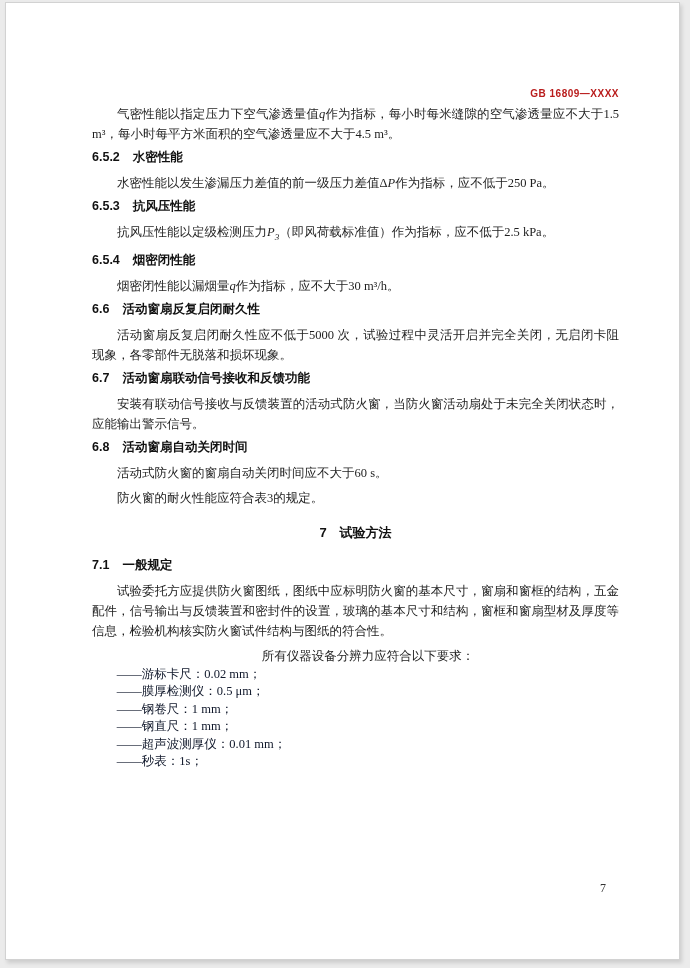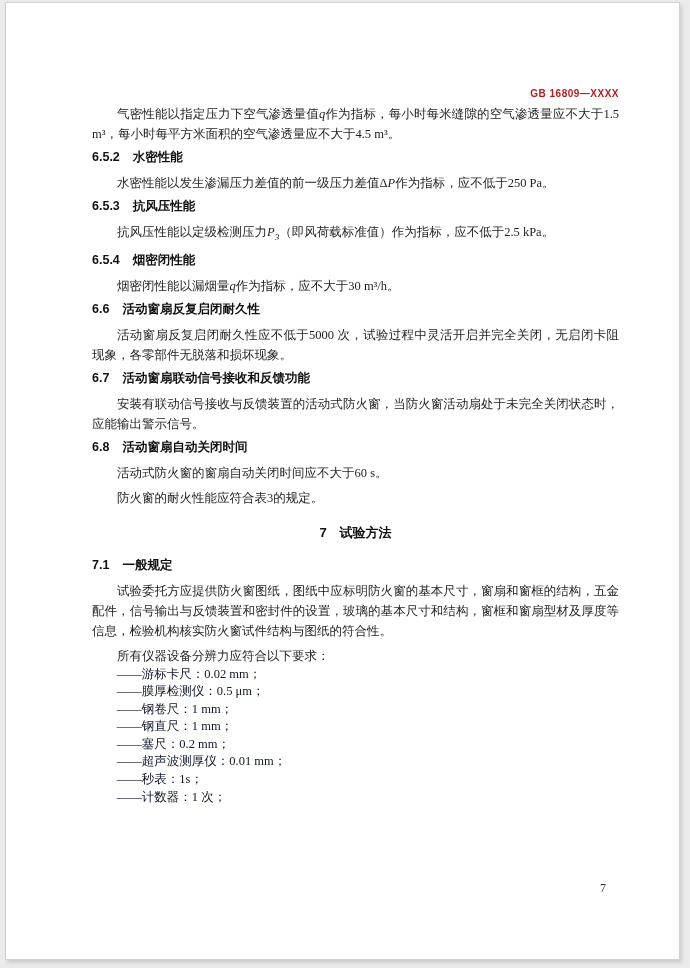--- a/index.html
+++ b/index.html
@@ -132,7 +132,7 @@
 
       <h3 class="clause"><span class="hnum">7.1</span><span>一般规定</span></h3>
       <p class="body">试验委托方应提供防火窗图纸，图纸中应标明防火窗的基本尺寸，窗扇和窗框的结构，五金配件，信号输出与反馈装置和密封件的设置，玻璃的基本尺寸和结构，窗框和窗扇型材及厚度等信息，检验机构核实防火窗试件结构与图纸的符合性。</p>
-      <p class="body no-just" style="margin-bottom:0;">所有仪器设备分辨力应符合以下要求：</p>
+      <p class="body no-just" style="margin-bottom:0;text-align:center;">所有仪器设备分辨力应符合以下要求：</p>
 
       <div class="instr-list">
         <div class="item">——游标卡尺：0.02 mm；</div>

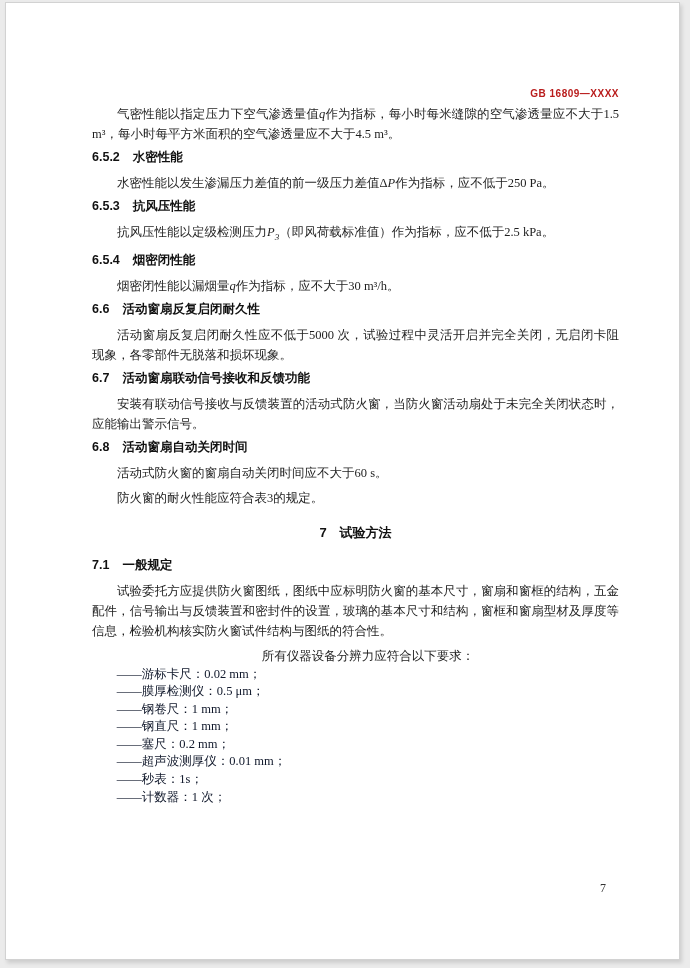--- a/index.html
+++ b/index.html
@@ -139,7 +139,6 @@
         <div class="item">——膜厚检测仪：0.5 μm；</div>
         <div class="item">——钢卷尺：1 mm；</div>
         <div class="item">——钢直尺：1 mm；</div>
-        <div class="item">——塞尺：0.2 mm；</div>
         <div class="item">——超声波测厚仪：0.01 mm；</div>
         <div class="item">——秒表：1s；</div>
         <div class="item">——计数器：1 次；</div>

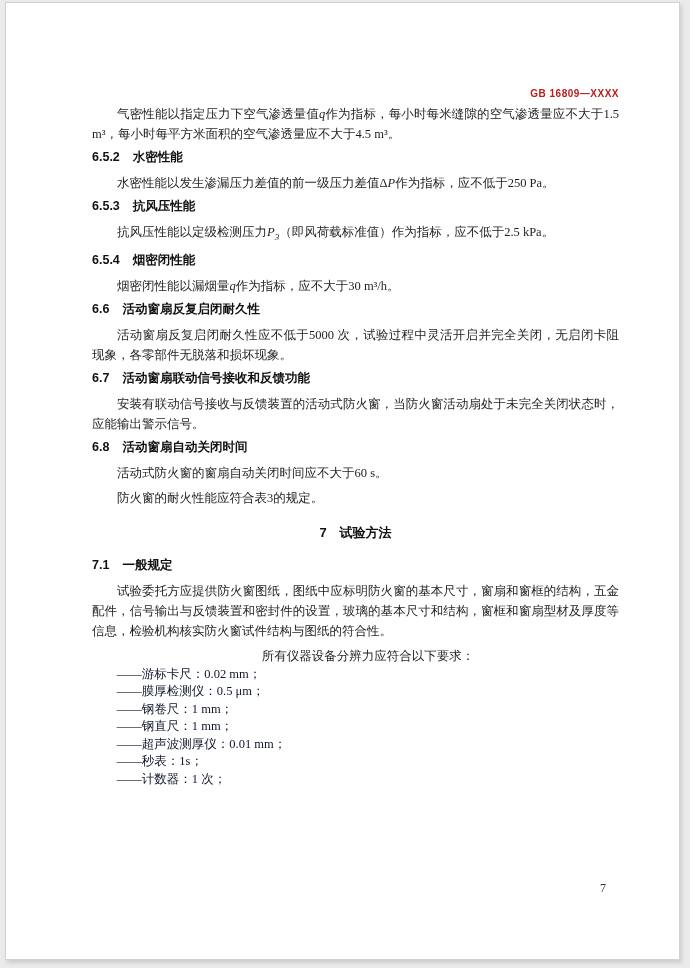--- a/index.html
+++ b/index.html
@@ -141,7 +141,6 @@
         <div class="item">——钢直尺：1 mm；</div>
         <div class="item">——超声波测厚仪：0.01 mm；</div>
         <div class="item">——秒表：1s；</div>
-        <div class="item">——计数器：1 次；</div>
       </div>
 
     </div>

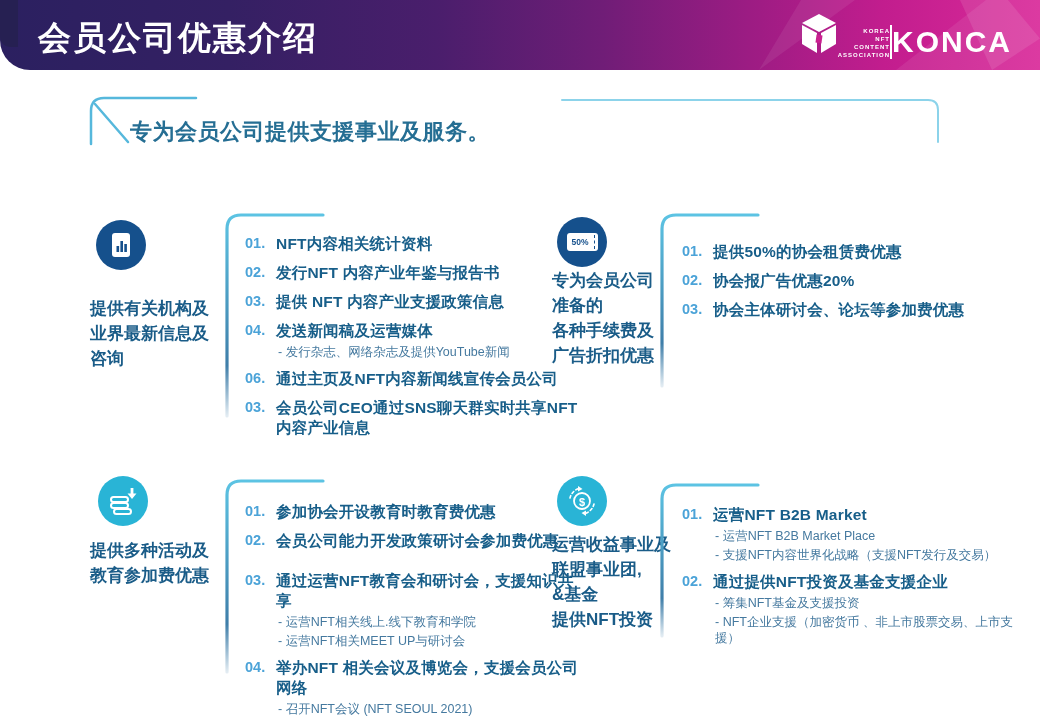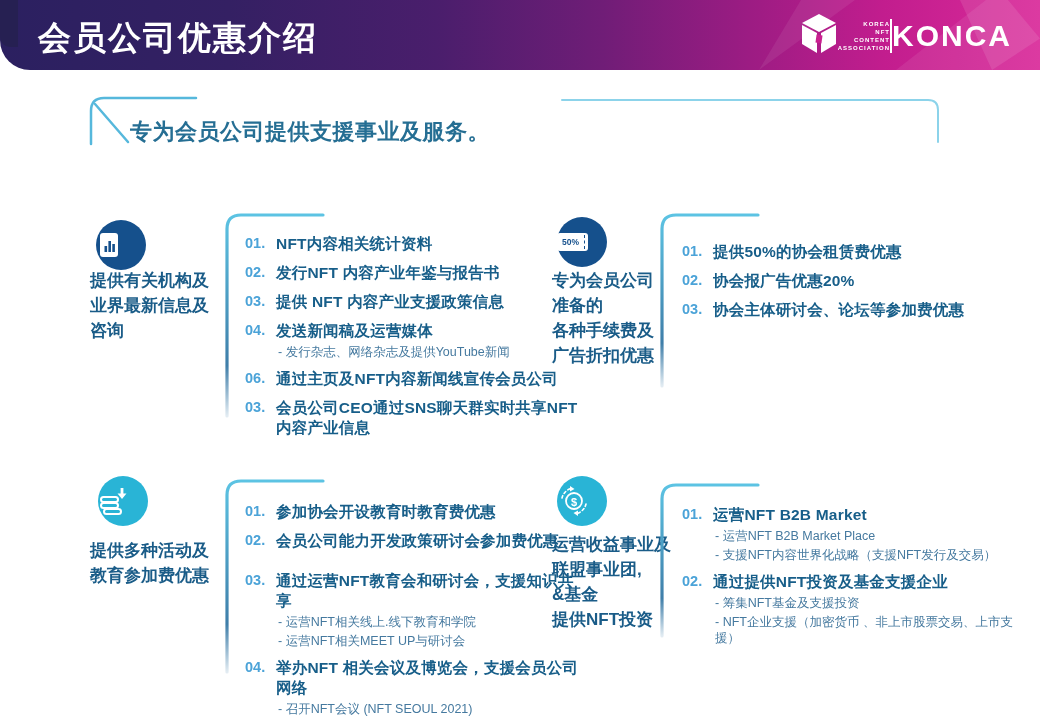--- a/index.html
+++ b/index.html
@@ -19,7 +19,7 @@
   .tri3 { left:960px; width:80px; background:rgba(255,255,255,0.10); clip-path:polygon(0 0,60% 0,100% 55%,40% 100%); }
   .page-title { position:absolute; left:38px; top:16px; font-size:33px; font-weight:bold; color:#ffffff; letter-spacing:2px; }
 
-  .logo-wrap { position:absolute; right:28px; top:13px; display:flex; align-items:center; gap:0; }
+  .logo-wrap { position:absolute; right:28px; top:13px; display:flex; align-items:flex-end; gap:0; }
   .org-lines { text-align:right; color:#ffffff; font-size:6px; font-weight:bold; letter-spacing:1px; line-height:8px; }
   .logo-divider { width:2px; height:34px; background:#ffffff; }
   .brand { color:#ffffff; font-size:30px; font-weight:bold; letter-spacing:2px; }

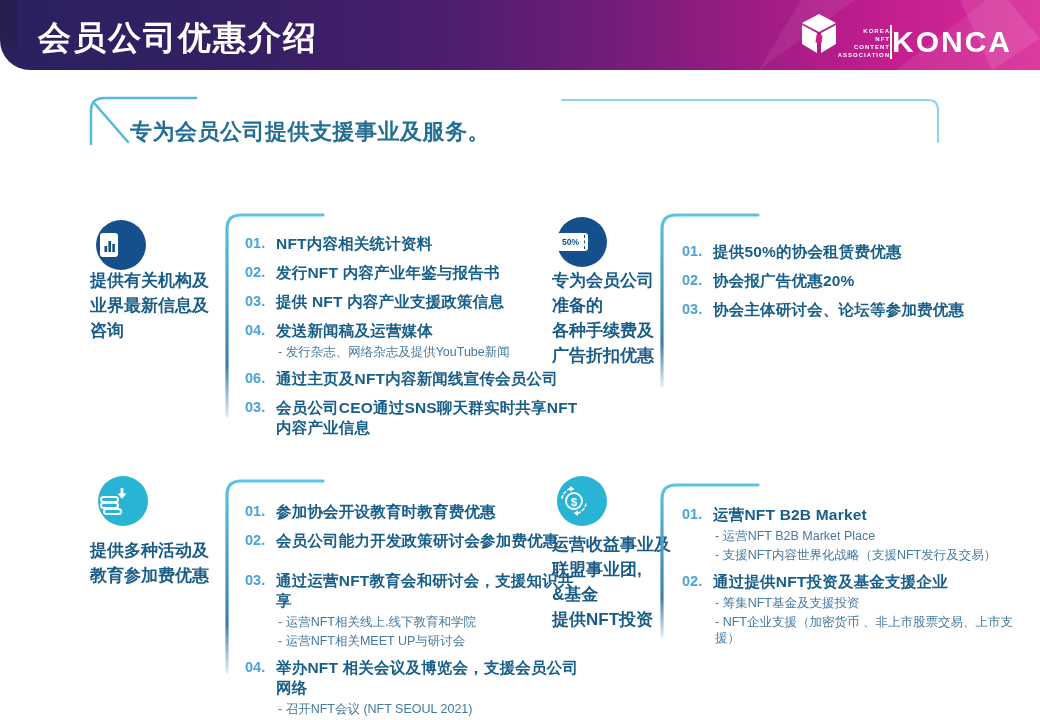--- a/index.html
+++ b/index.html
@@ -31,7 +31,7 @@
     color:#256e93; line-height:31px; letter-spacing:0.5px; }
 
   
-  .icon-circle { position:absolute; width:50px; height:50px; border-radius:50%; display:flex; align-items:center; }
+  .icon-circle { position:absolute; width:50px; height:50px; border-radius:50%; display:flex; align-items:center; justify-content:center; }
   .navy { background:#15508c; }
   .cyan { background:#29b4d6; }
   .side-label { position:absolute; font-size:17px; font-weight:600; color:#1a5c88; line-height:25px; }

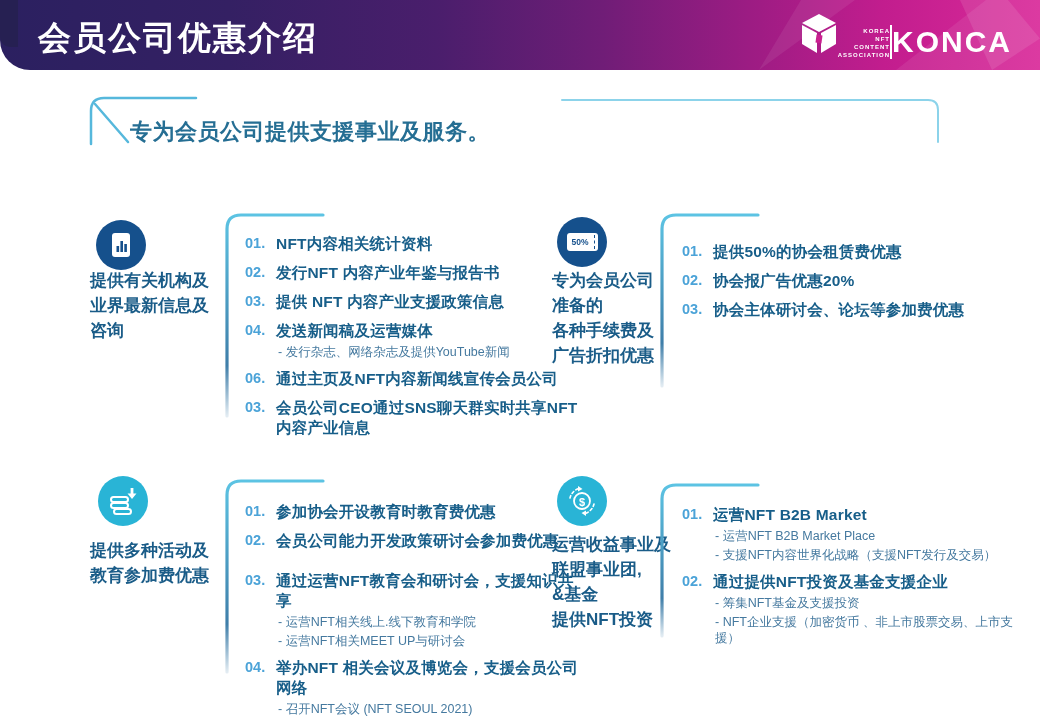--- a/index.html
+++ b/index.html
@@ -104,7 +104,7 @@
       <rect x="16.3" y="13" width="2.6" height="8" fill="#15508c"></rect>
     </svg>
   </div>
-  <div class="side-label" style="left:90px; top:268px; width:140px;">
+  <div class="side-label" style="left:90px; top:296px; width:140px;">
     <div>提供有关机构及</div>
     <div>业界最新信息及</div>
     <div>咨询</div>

TASK DESCRIPTION: Every entry above is to be set down exactly; the pictures are to be left out.

WRITTEN ANSWER:
--- a/index.html
+++ b/index.html
@@ -132,7 +132,7 @@
 
       <h3 class="clause"><span class="hnum">7.1</span><span>一般规定</span></h3>
       <p class="body">试验委托方应提供防火窗图纸，图纸中应标明防火窗的基本尺寸，窗扇和窗框的结构，五金配件，信号输出与反馈装置和密封件的设置，玻璃的基本尺寸和结构，窗框和窗扇型材及厚度等信息，检验机构核实防火窗试件结构与图纸的符合性。</p>
-      <p class="body no-just" style="margin-bottom:0;">所有仪器设备分辨力应符合以下要求：</p>
+      <p class="body no-just" style="margin-bottom:0;text-align:center;">所有仪器设备分辨力应符合以下要求：</p>
 
       <div class="instr-list">
         <div class="item">——游标卡尺：0.02 mm；</div>

--- a/index.html
+++ b/index.html
@@ -139,7 +139,6 @@
         <div class="item">——膜厚检测仪：0.5 μm；</div>
         <div class="item">——钢卷尺：1 mm；</div>
         <div class="item">——钢直尺：1 mm；</div>
-        <div class="item">——塞尺：0.2 mm；</div>
         <div class="item">——超声波测厚仪：0.01 mm；</div>
         <div class="item">——秒表：1s；</div>
         <div class="item">——计数器：1 次；</div>

--- a/index.html
+++ b/index.html
@@ -141,7 +141,6 @@
         <div class="item">——钢直尺：1 mm；</div>
         <div class="item">——超声波测厚仪：0.01 mm；</div>
         <div class="item">——秒表：1s；</div>
-        <div class="item">——计数器：1 次；</div>
       </div>
 
     </div>

--- a/index.html
+++ b/index.html
@@ -19,7 +19,7 @@
   .tri3 { left:960px; width:80px; background:rgba(255,255,255,0.10); clip-path:polygon(0 0,60% 0,100% 55%,40% 100%); }
   .page-title { position:absolute; left:38px; top:16px; font-size:33px; font-weight:bold; color:#ffffff; letter-spacing:2px; }
 
-  .logo-wrap { position:absolute; right:28px; top:13px; display:flex; align-items:center; gap:0; }
+  .logo-wrap { position:absolute; right:28px; top:13px; display:flex; align-items:flex-end; gap:0; }
   .org-lines { text-align:right; color:#ffffff; font-size:6px; font-weight:bold; letter-spacing:1px; line-height:8px; }
   .logo-divider { width:2px; height:34px; background:#ffffff; }
   .brand { color:#ffffff; font-size:30px; font-weight:bold; letter-spacing:2px; }

--- a/index.html
+++ b/index.html
@@ -31,7 +31,7 @@
     color:#256e93; line-height:31px; letter-spacing:0.5px; }
 
   
-  .icon-circle { position:absolute; width:50px; height:50px; border-radius:50%; display:flex; align-items:center; }
+  .icon-circle { position:absolute; width:50px; height:50px; border-radius:50%; display:flex; align-items:center; justify-content:center; }
   .navy { background:#15508c; }
   .cyan { background:#29b4d6; }
   .side-label { position:absolute; font-size:17px; font-weight:600; color:#1a5c88; line-height:25px; }

--- a/index.html
+++ b/index.html
@@ -104,7 +104,7 @@
       <rect x="16.3" y="13" width="2.6" height="8" fill="#15508c"></rect>
     </svg>
   </div>
-  <div class="side-label" style="left:90px; top:268px; width:140px;">
+  <div class="side-label" style="left:90px; top:296px; width:140px;">
     <div>提供有关机构及</div>
     <div>业界最新信息及</div>
     <div>咨询</div>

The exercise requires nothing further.